==== DATA SUPPLIED
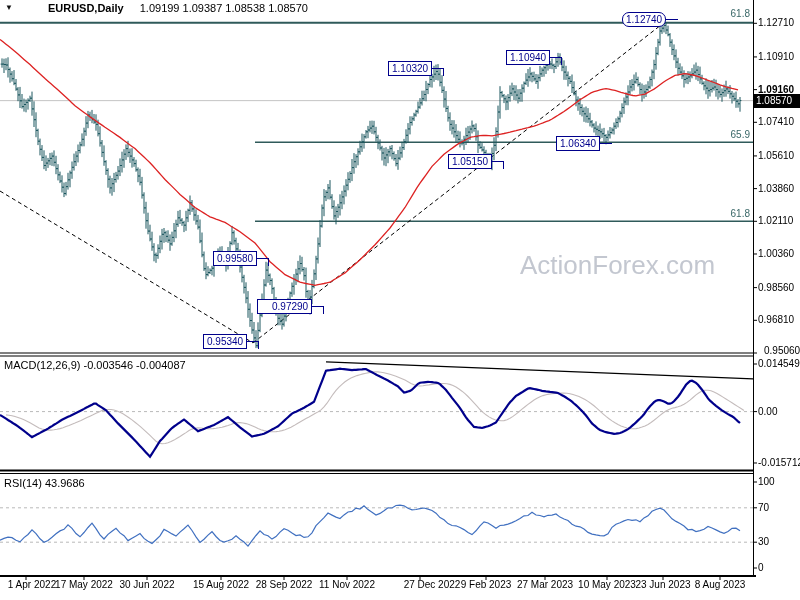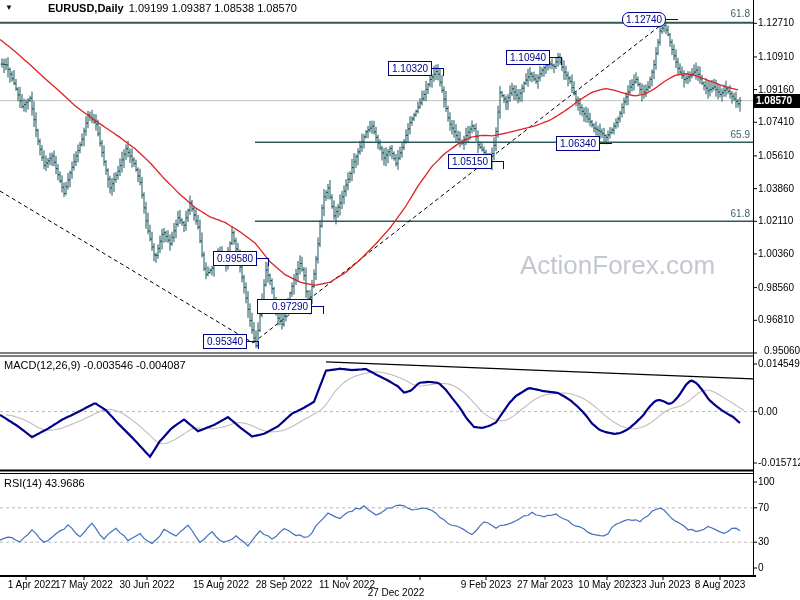"EURUSD,Daily" .symbol-header .sym { margin-right: 5px -> 16px }
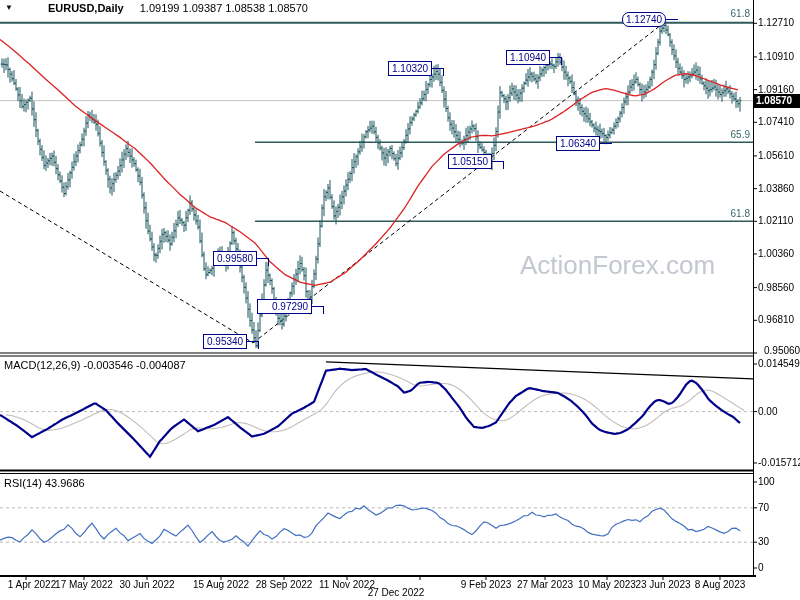"1.09160" div.ylab { font-weight: none -> bold }
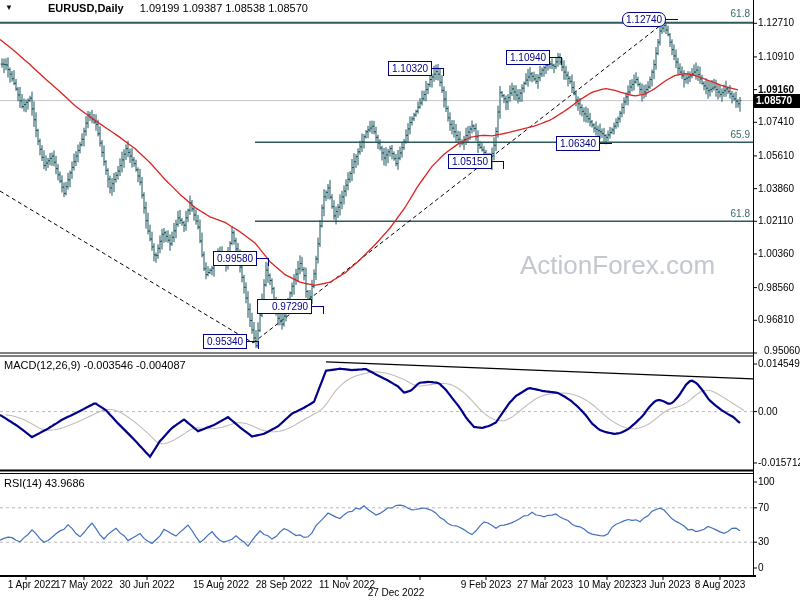"1.08570" .current-price-tag { font-weight: bold -> none }
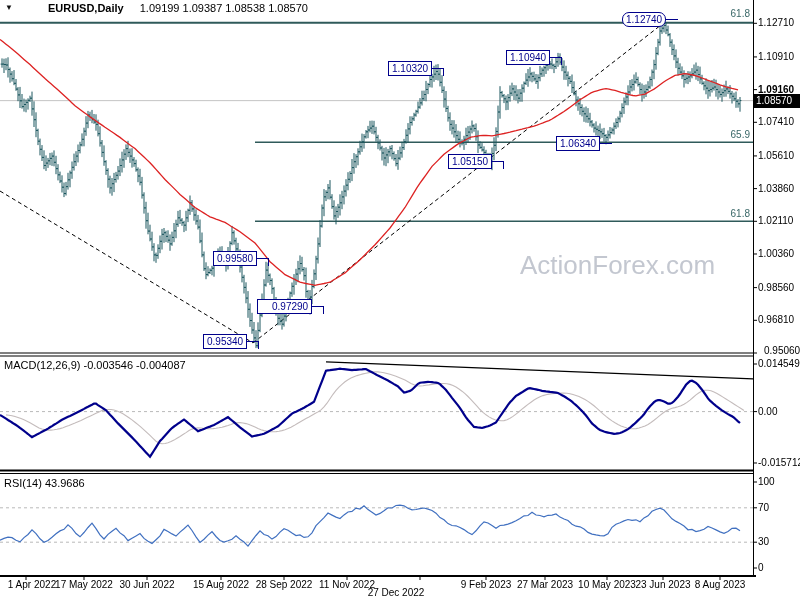"27 Dec 2022" div.xlab { left: 364px -> 400px; margin-top: 8px -> none }
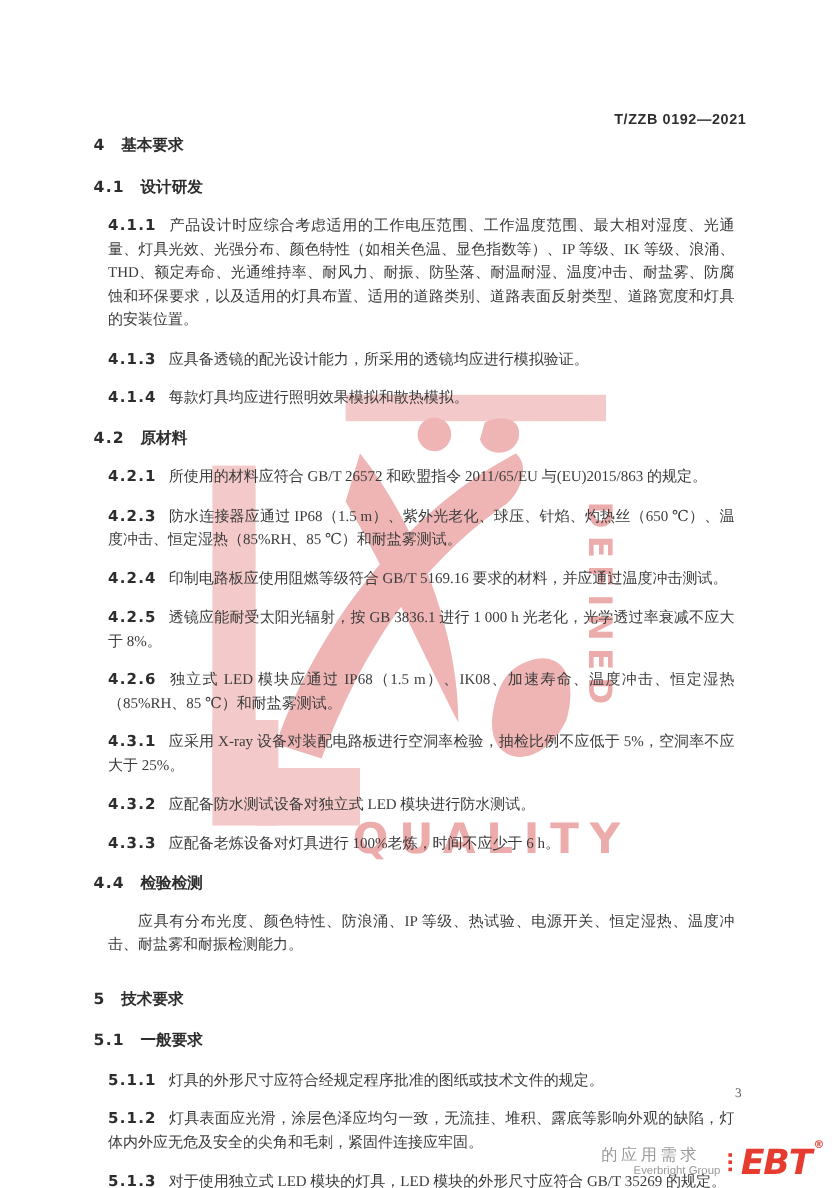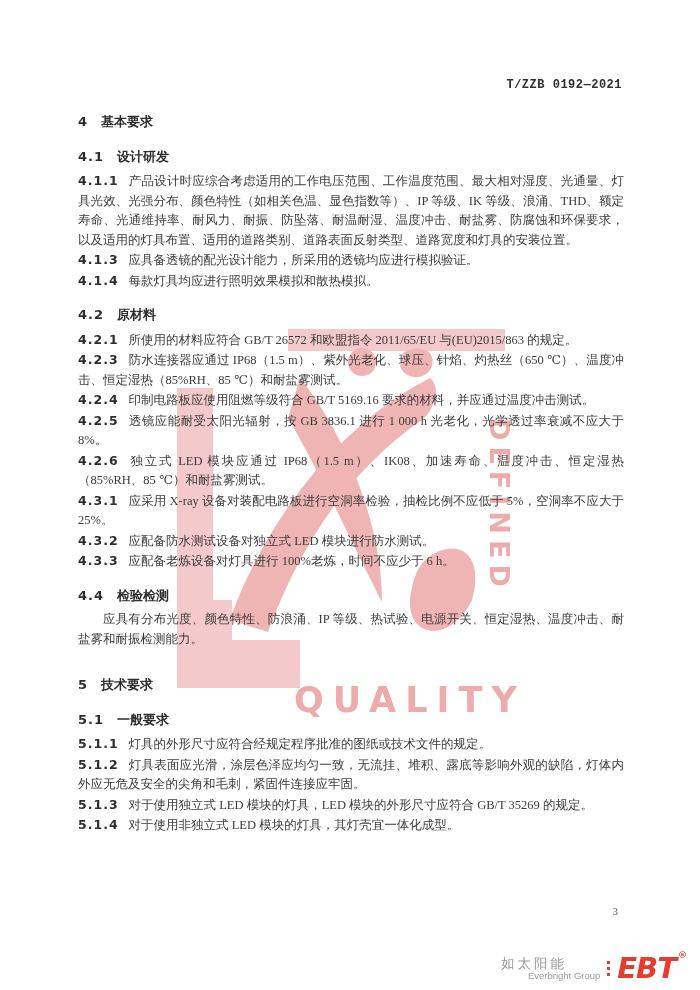"T/ZZB 0192—2021" .header-ref { font-family: Liberation Mono, monospace -> Liberation Sans, sans-serif; top: 78px -> 92px }
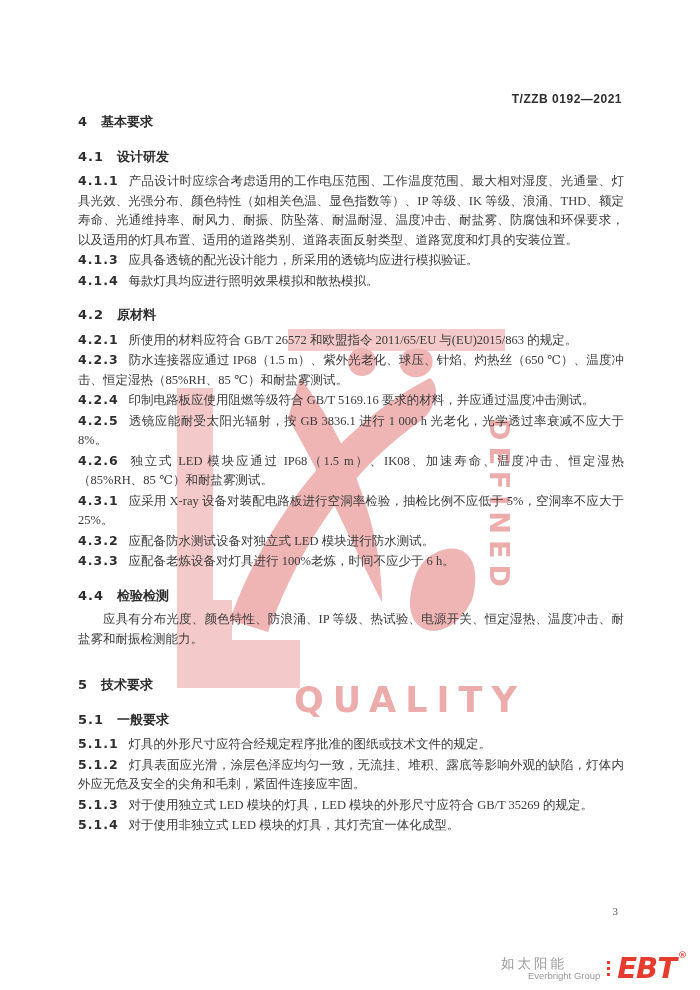"4.1.1" .doc p { margin: 0 -> 12px }
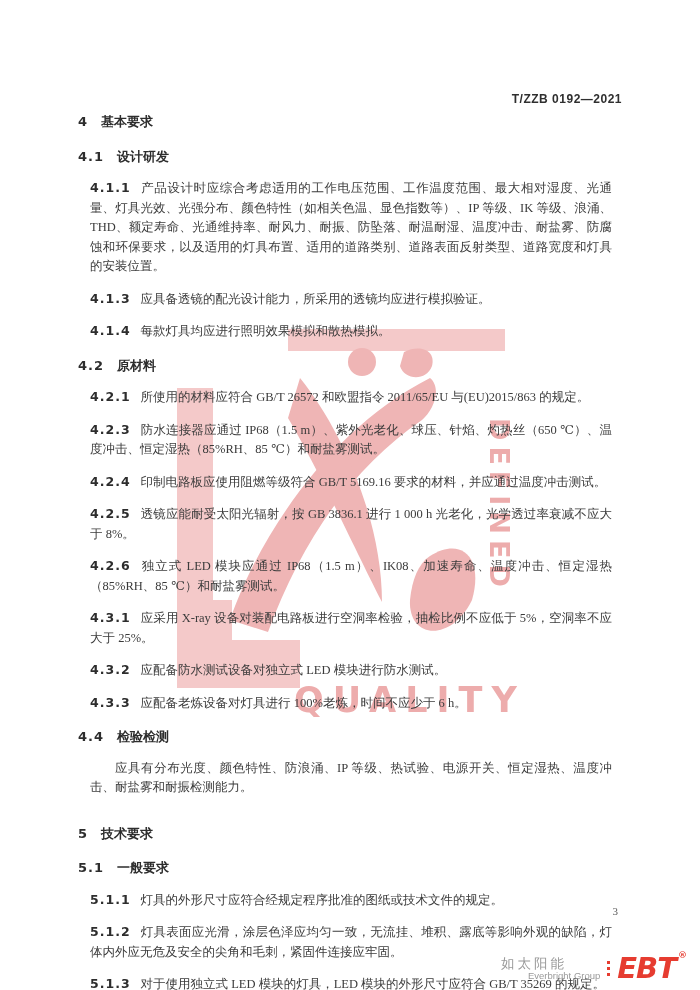"如太阳能" div.logo-cn { text: 如太阳能 -> 的应用需求 }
========
- ABOUT THIS TASK -
The output must start at the line holding "Liberation Mono, monospace", end at the last line of the listing above, and show each line exactly; please omit all pictures.

- REPLY -
"T/ZZB 0192—2021" .header-ref { font-family: Liberation Mono, monospace -> Liberation Sans, sans-serif; top: 78px -> 92px }
"4.1.1" .doc p { margin: 0 -> 12px }
"如太阳能" div.logo-cn { text: 如太阳能 -> 的应用需求 }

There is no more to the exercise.